Production continues amid the pandemic
The stable and innovative business environment of Helsinki and Finland helped GE Healthcare Finland manage the crisis. To ramp up production, the company needed to increase the number of production lines, employees and work shifts – quickly.
“A large part of our production infrastructure comes from Finnish suppliers. Business life in Finland has continued to function amid the pandemic, so our suppliers were able to deliver new infrastructure very quickly,” Muuranto notes.
The technology business is full of dependencies. Fortunately, Muuranto says, Finnish suppliers understood the severity of the situation and prioritised their production to meet GE’s needs.
“The gas measurement module, for instance, includes hundreds of parts. Sometimes only one supplier can deliver a certain part, and that part may further consist of parts from five other suppliers. This makes it very hard to increase production quickly. At the end of the day, the Helsinki factory was able to scale up its manufacturing staff and infrastructure much faster than we were able to get parts from all the global suppliers.”
Finland’s ecosystem as a backbone
On the production line at the GE factory in Helsinki, gas measurement modules and patient monitors are assembled by people and robots, but mainly by people. The company therefore needed to recruit more employees.

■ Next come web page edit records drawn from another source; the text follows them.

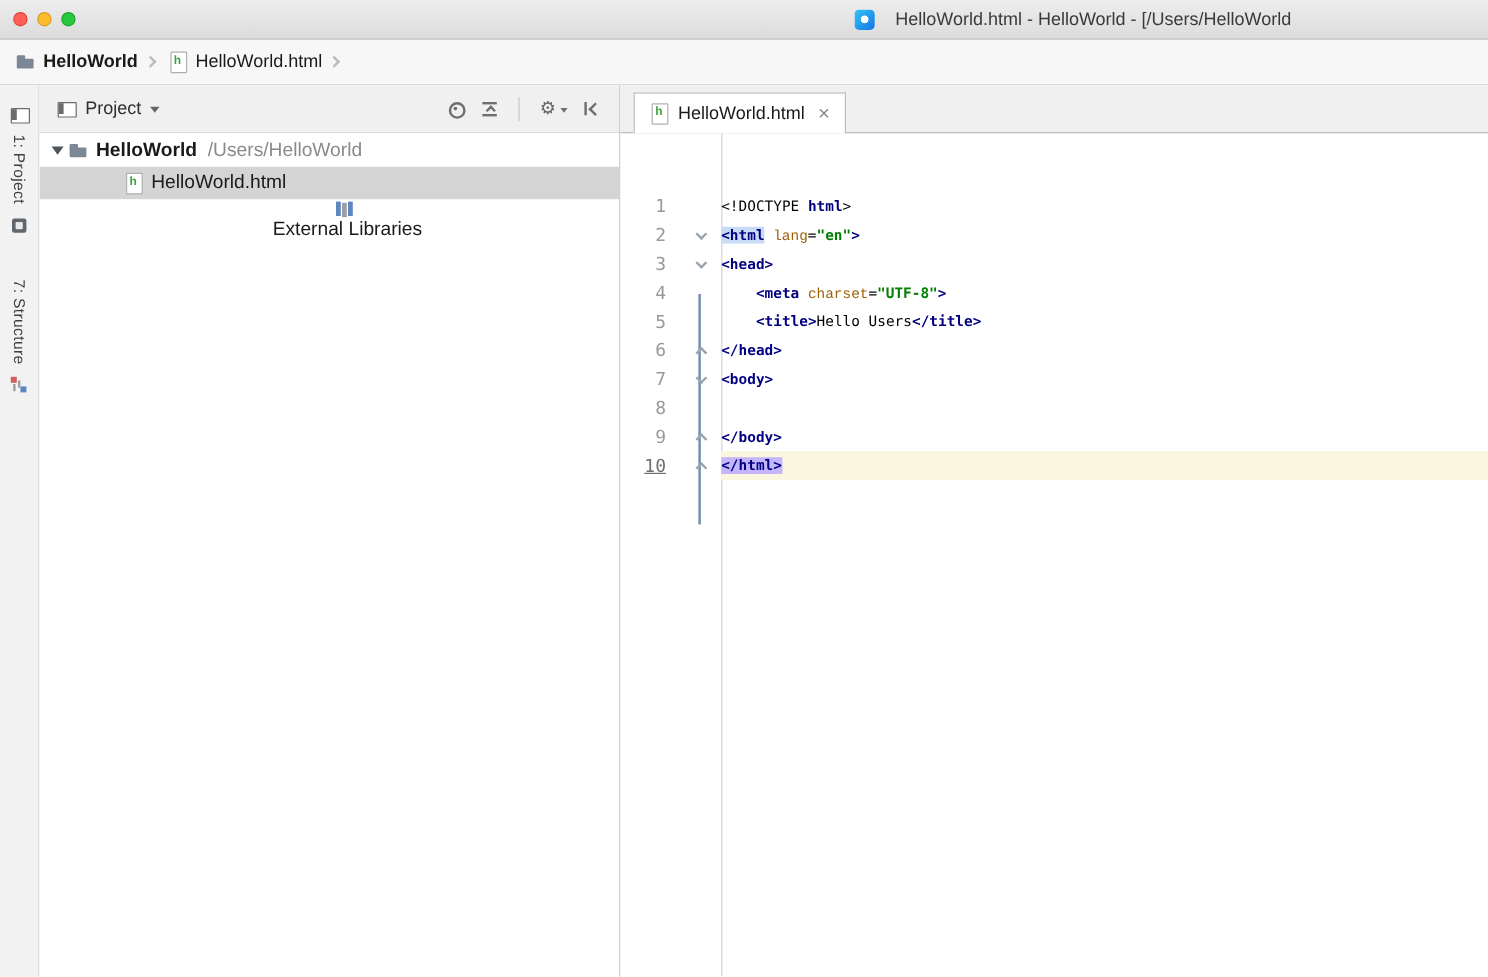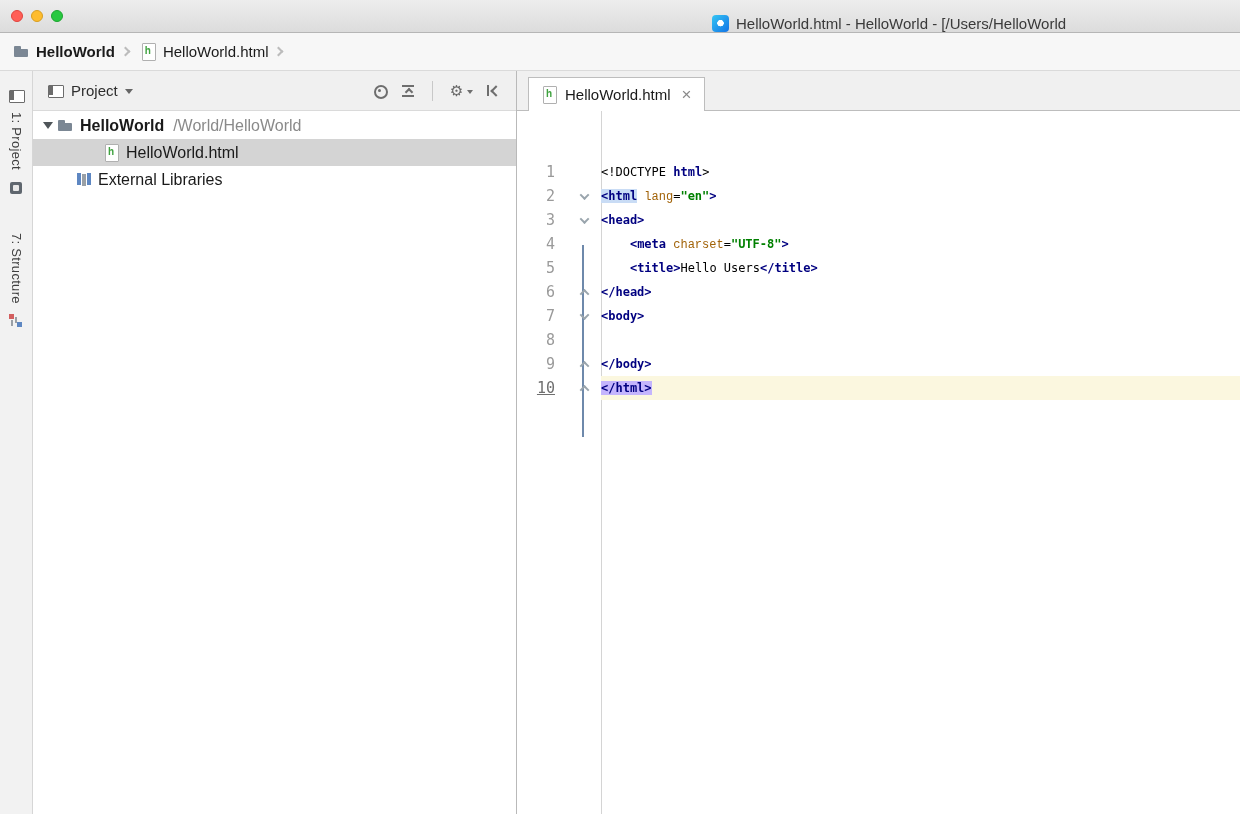"HelloWorld.html - HelloWorld -" .title-wrap { align-items: flex-end -> center; gap: 7px -> 17px }
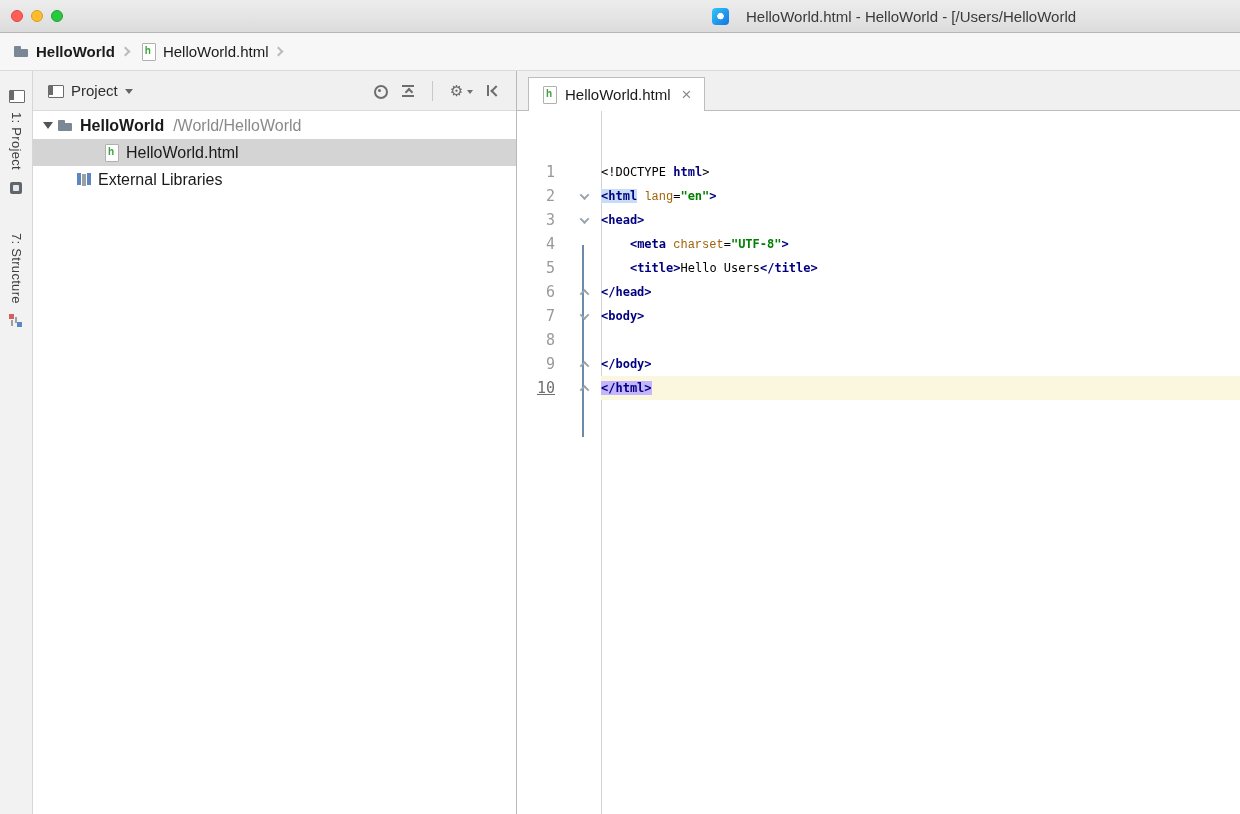"/World/HelloWorld" span.tree-suffix { text: /World/HelloWorld -> /Users/HelloWorld }
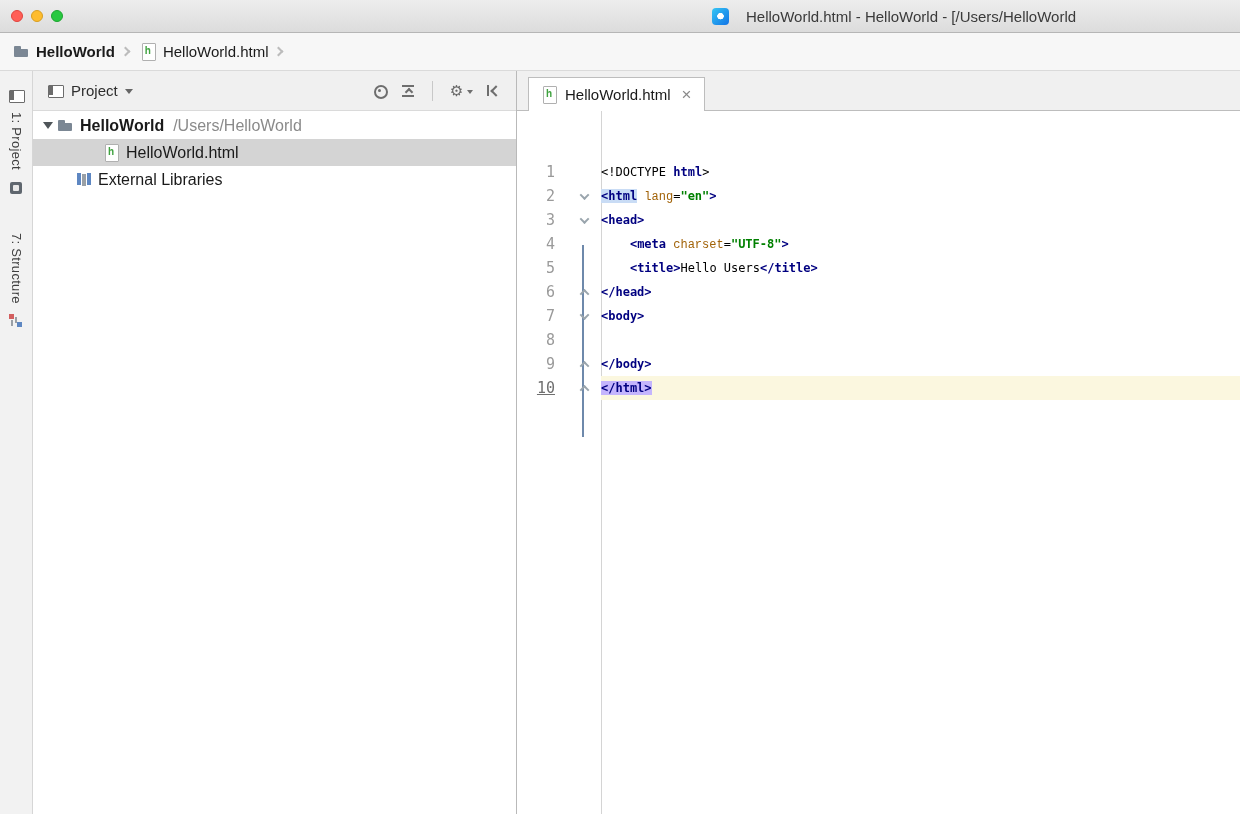"External Libraries" .ind1 { flex-direction: none -> column }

“We put the word out that we needed new workers and contacted technology companies and their central federation to seek out people who had been temporarily laid off. Our employees shared our recruitment post to their personal networks in LinkedIn and it worked well. We got hundreds of competent candidates in a short time,” Muuranto explains.
“In general, we benefit from a skilled and highly educated workforce and Finland’s smooth cooperation between industry and public healthcare and research.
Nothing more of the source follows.